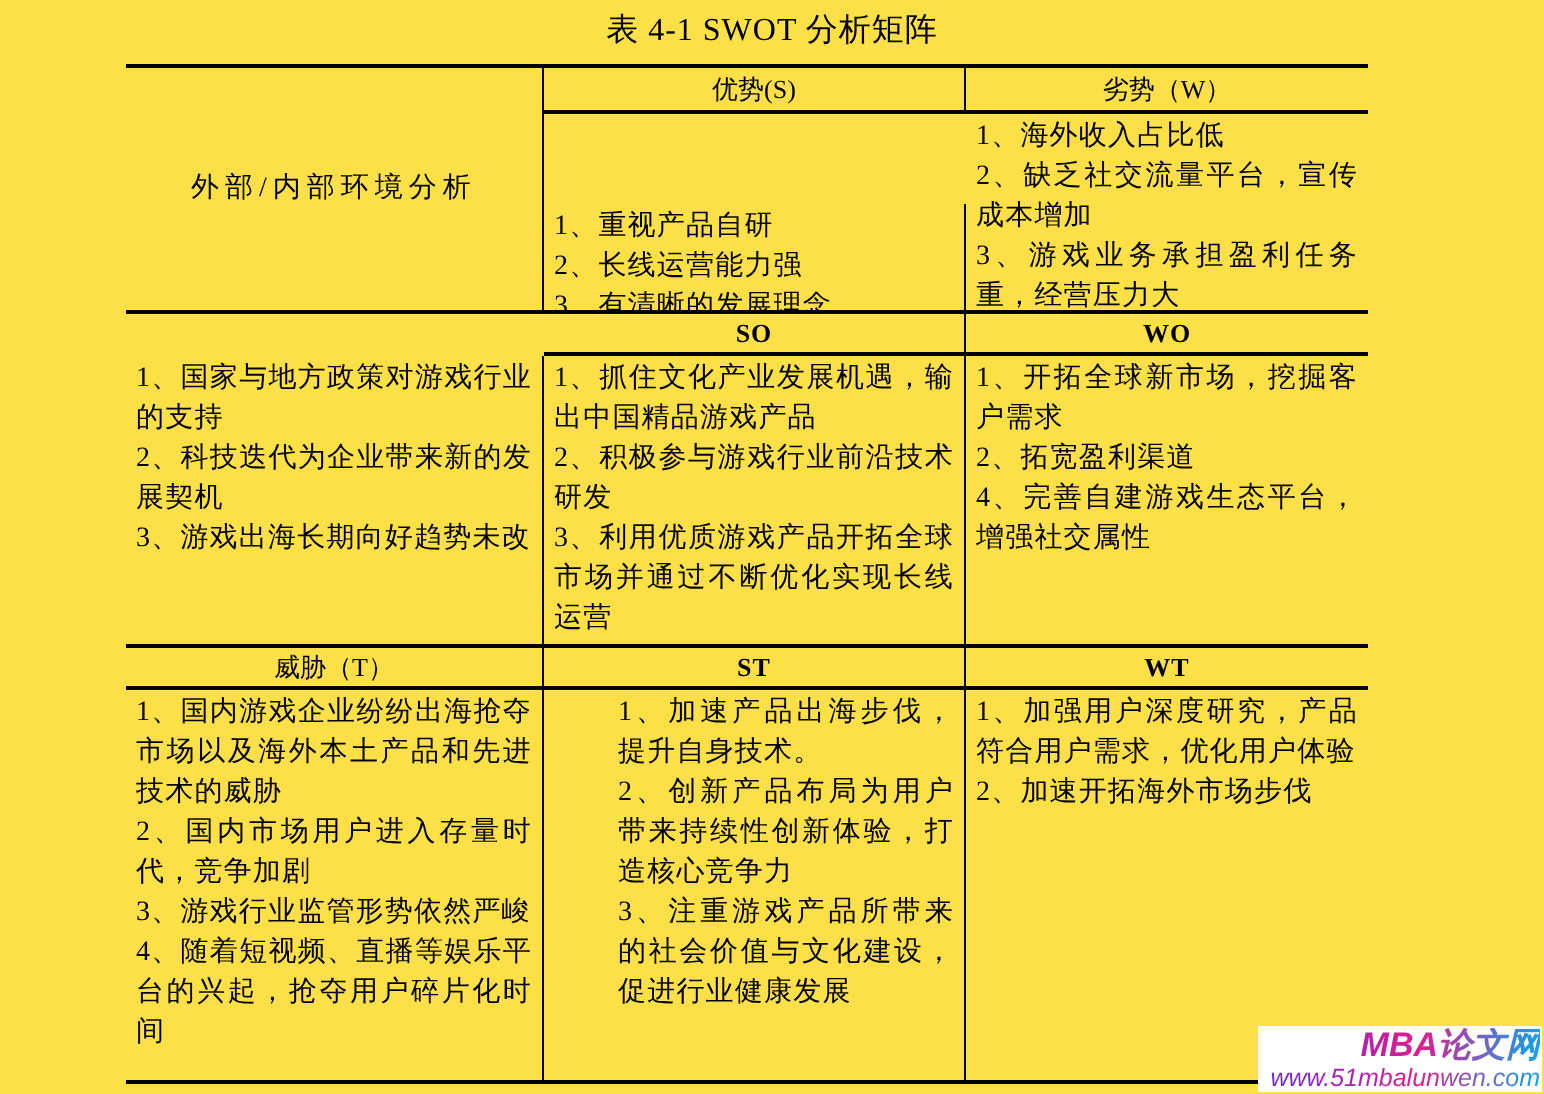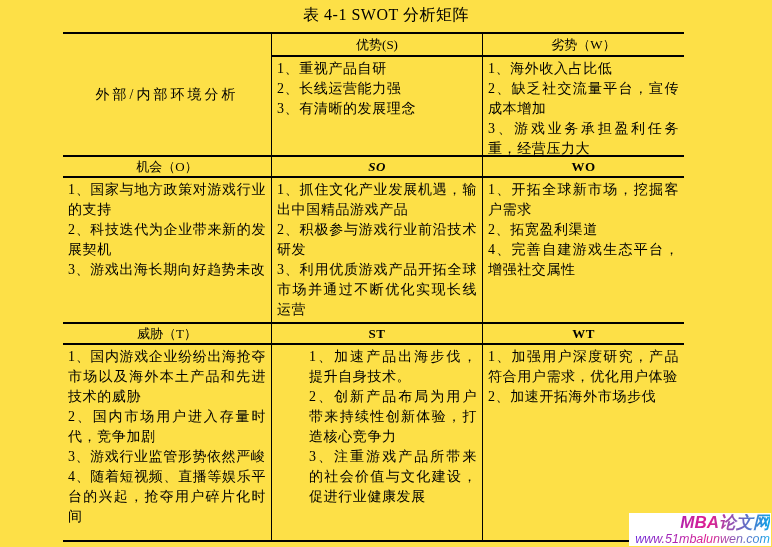--- a/index.html
+++ b/index.html
@@ -22,7 +22,7 @@
   .content{padding:2px 5px 0 5px;}
   .content .li{text-align:justify;letter-spacing:0.6px;}
   .r1c2{grid-area:1/2;} .r1c3{grid-area:1/3;}
-  .r2c2{grid-area:2/2;} .r2c3{grid-area:2/3;}
+  .r2c2{grid-area:2/2;margin-top:45px;} .r2c3{grid-area:2/3;}
   .r3c1{grid-area:3/1;} .r3c2{grid-area:3/2;font-style:italic;} .r3c3{grid-area:3/3;}
   .r4c1{grid-area:4/1;} .r4c2{grid-area:4/2;} .r4c3{grid-area:4/3;}
   .r5c1{grid-area:5/1;} .r5c2{grid-area:5/2;} .r5c3{grid-area:5/3;}

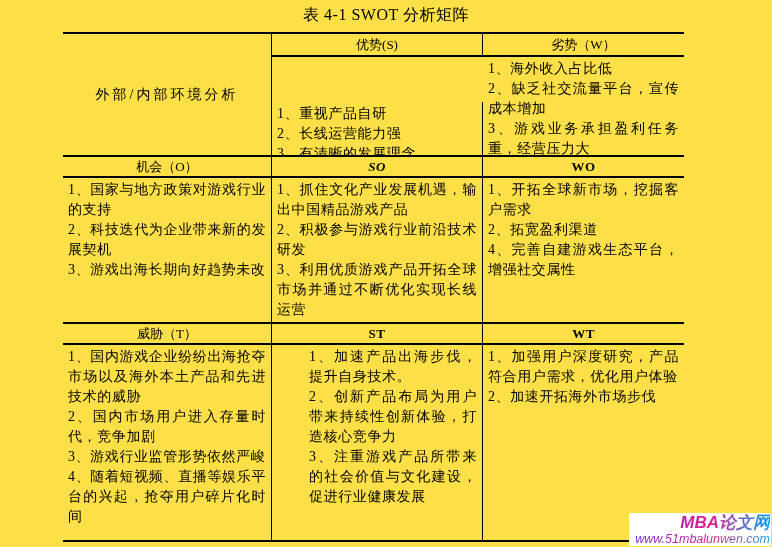--- a/index.html
+++ b/index.html
@@ -63,7 +63,6 @@
         <div class="li">3、游戏业务承担盈利任务重，经营压力大</div>
       </div>
 
-    <div class="cell head vr hb r3c1">机会（O）</div>
     <div class="cell head bold vr hb r3c2">SO</div>
     <div class="cell head bold hb r3c3">WO</div>
 

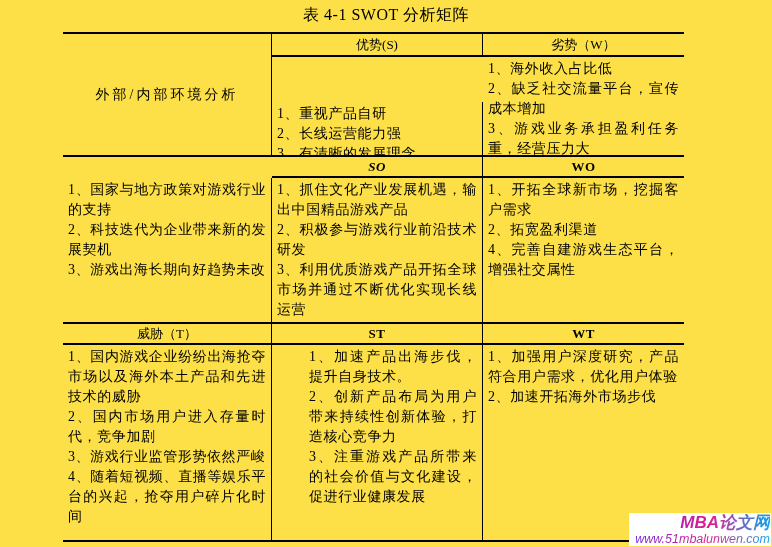--- a/index.html
+++ b/index.html
@@ -23,7 +23,7 @@
   .content .li{text-align:justify;letter-spacing:0.6px;}
   .r1c2{grid-area:1/2;} .r1c3{grid-area:1/3;}
   .r2c2{grid-area:2/2;margin-top:45px;} .r2c3{grid-area:2/3;}
-  .r3c1{grid-area:3/1;} .r3c2{grid-area:3/2;font-style:italic;} .r3c3{grid-area:3/3;}
+  .r3c1{grid-area:3/1;} .r3c2{grid-area:3/2;} .r3c3{grid-area:3/3;}
   .r4c1{grid-area:4/1;} .r4c2{grid-area:4/2;} .r4c3{grid-area:4/3;}
   .r5c1{grid-area:5/1;} .r5c2{grid-area:5/2;} .r5c3{grid-area:5/3;}
   .r6c1{grid-area:6/1;} .r6c2{grid-area:6/2;margin-left:32px;} .r6c3{grid-area:6/3;}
******************************
WHAT IS EXPECTED: Your reply should be the full data above, copied exactly, with no pictures in it.

SOLUTION TO THE EXERCISE:
--- a/index.html
+++ b/index.html
@@ -22,7 +22,7 @@
   .content{padding:2px 5px 0 5px;}
   .content .li{text-align:justify;letter-spacing:0.6px;}
   .r1c2{grid-area:1/2;} .r1c3{grid-area:1/3;}
-  .r2c2{grid-area:2/2;} .r2c3{grid-area:2/3;}
+  .r2c2{grid-area:2/2;margin-top:45px;} .r2c3{grid-area:2/3;}
   .r3c1{grid-area:3/1;} .r3c2{grid-area:3/2;font-style:italic;} .r3c3{grid-area:3/3;}
   .r4c1{grid-area:4/1;} .r4c2{grid-area:4/2;} .r4c3{grid-area:4/3;}
   .r5c1{grid-area:5/1;} .r5c2{grid-area:5/2;} .r5c3{grid-area:5/3;}

--- a/index.html
+++ b/index.html
@@ -63,7 +63,6 @@
         <div class="li">3、游戏业务承担盈利任务重，经营压力大</div>
       </div>
 
-    <div class="cell head vr hb r3c1">机会（O）</div>
     <div class="cell head bold vr hb r3c2">SO</div>
     <div class="cell head bold hb r3c3">WO</div>
 

--- a/index.html
+++ b/index.html
@@ -23,7 +23,7 @@
   .content .li{text-align:justify;letter-spacing:0.6px;}
   .r1c2{grid-area:1/2;} .r1c3{grid-area:1/3;}
   .r2c2{grid-area:2/2;margin-top:45px;} .r2c3{grid-area:2/3;}
-  .r3c1{grid-area:3/1;} .r3c2{grid-area:3/2;font-style:italic;} .r3c3{grid-area:3/3;}
+  .r3c1{grid-area:3/1;} .r3c2{grid-area:3/2;} .r3c3{grid-area:3/3;}
   .r4c1{grid-area:4/1;} .r4c2{grid-area:4/2;} .r4c3{grid-area:4/3;}
   .r5c1{grid-area:5/1;} .r5c2{grid-area:5/2;} .r5c3{grid-area:5/3;}
   .r6c1{grid-area:6/1;} .r6c2{grid-area:6/2;margin-left:32px;} .r6c3{grid-area:6/3;}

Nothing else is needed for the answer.